====== Recorded data

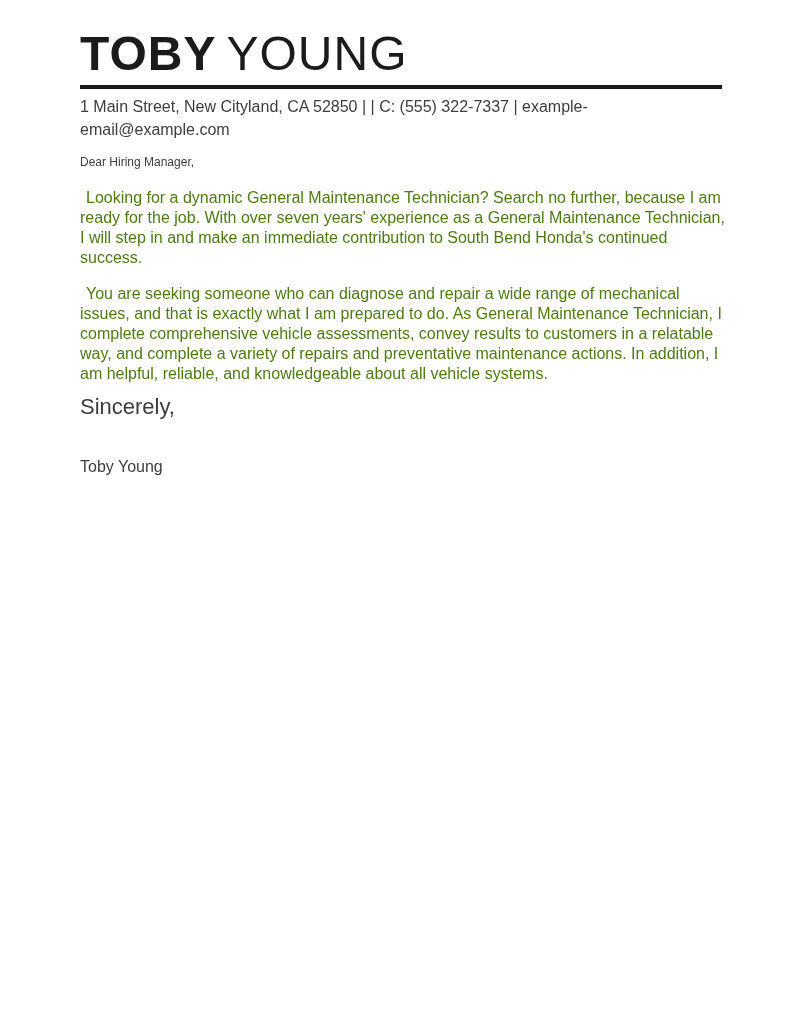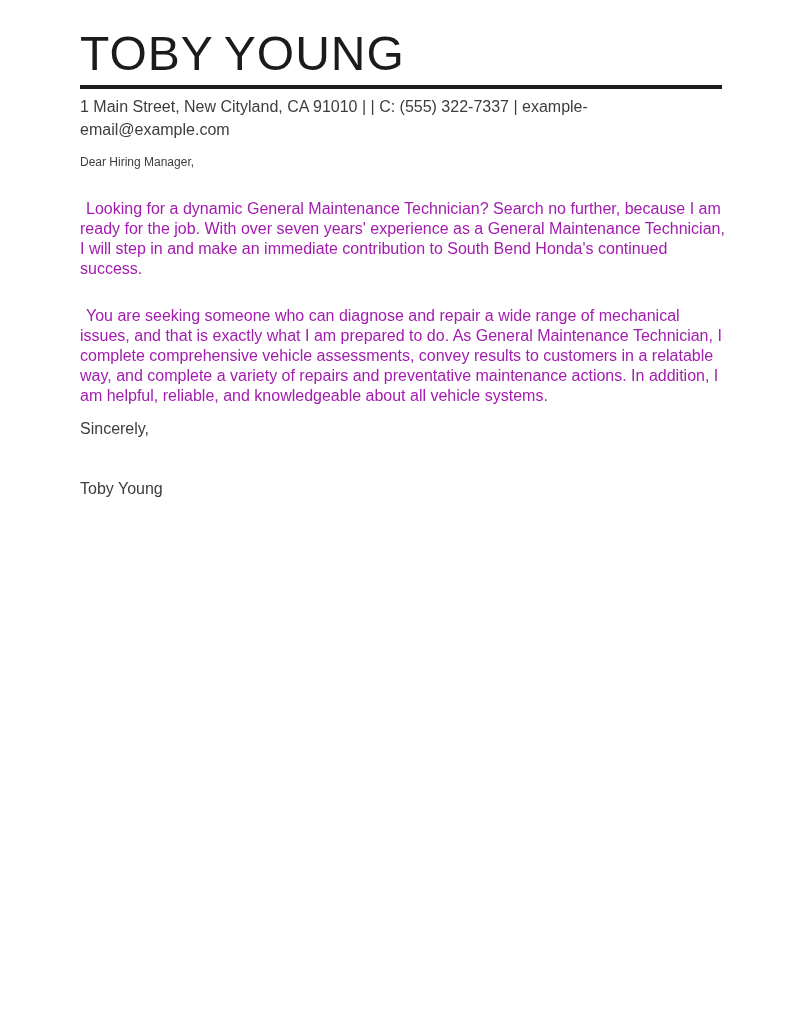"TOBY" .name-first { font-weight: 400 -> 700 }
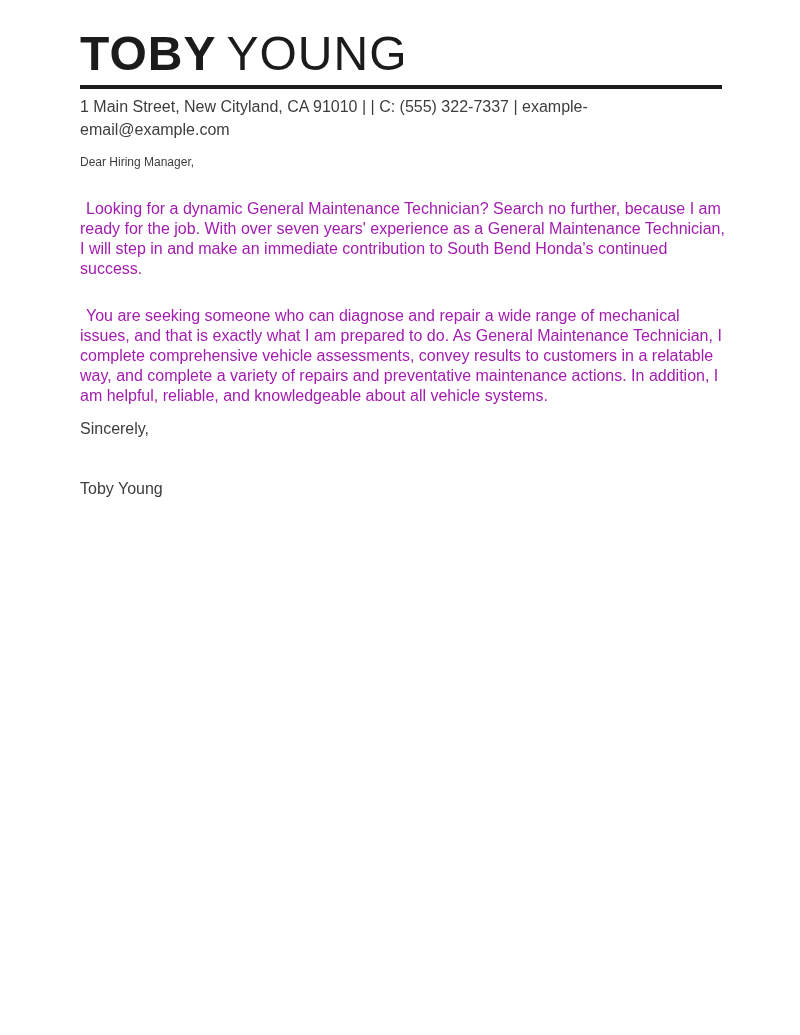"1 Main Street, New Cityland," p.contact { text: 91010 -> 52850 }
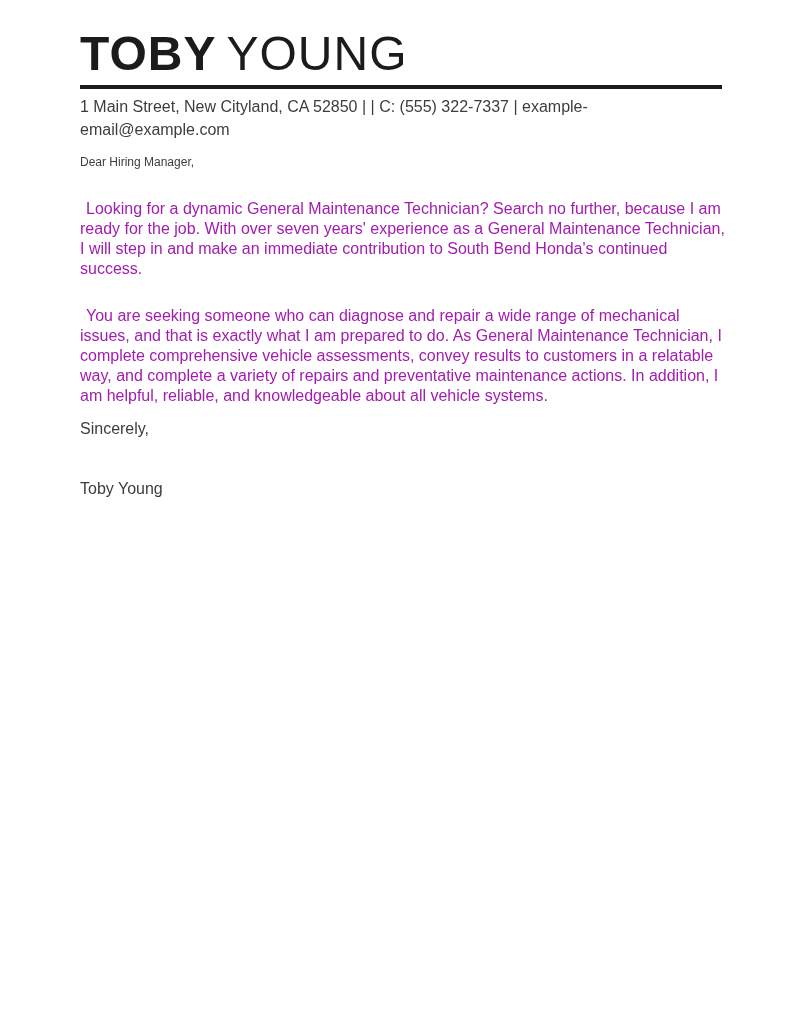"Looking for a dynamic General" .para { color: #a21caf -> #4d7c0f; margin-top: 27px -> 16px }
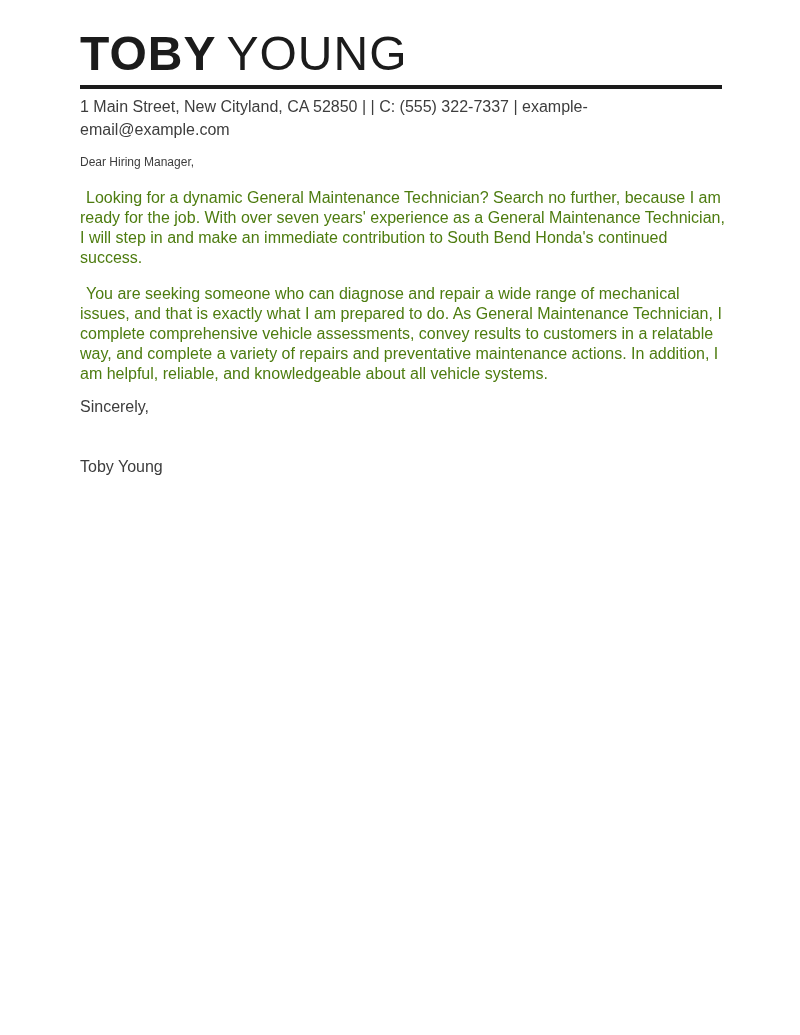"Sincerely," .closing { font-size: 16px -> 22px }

============
====== Recorded data

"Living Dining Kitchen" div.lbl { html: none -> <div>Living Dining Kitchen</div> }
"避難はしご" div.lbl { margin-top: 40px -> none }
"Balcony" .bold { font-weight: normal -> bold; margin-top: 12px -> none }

============

■ Task instructions
Print nothing but the lines above starting with the line that contains "Main Street, New" and going on through the line that contains "font-size: 16px ->". Leave out the pictures.

■ The completed task
"1 Main Street, New Cityland," p.contact { text: 91010 -> 52850 }
"Looking for a dynamic General" .para { color: #a21caf -> #4d7c0f; margin-top: 27px -> 16px }
"Sincerely," .closing { font-size: 16px -> 22px }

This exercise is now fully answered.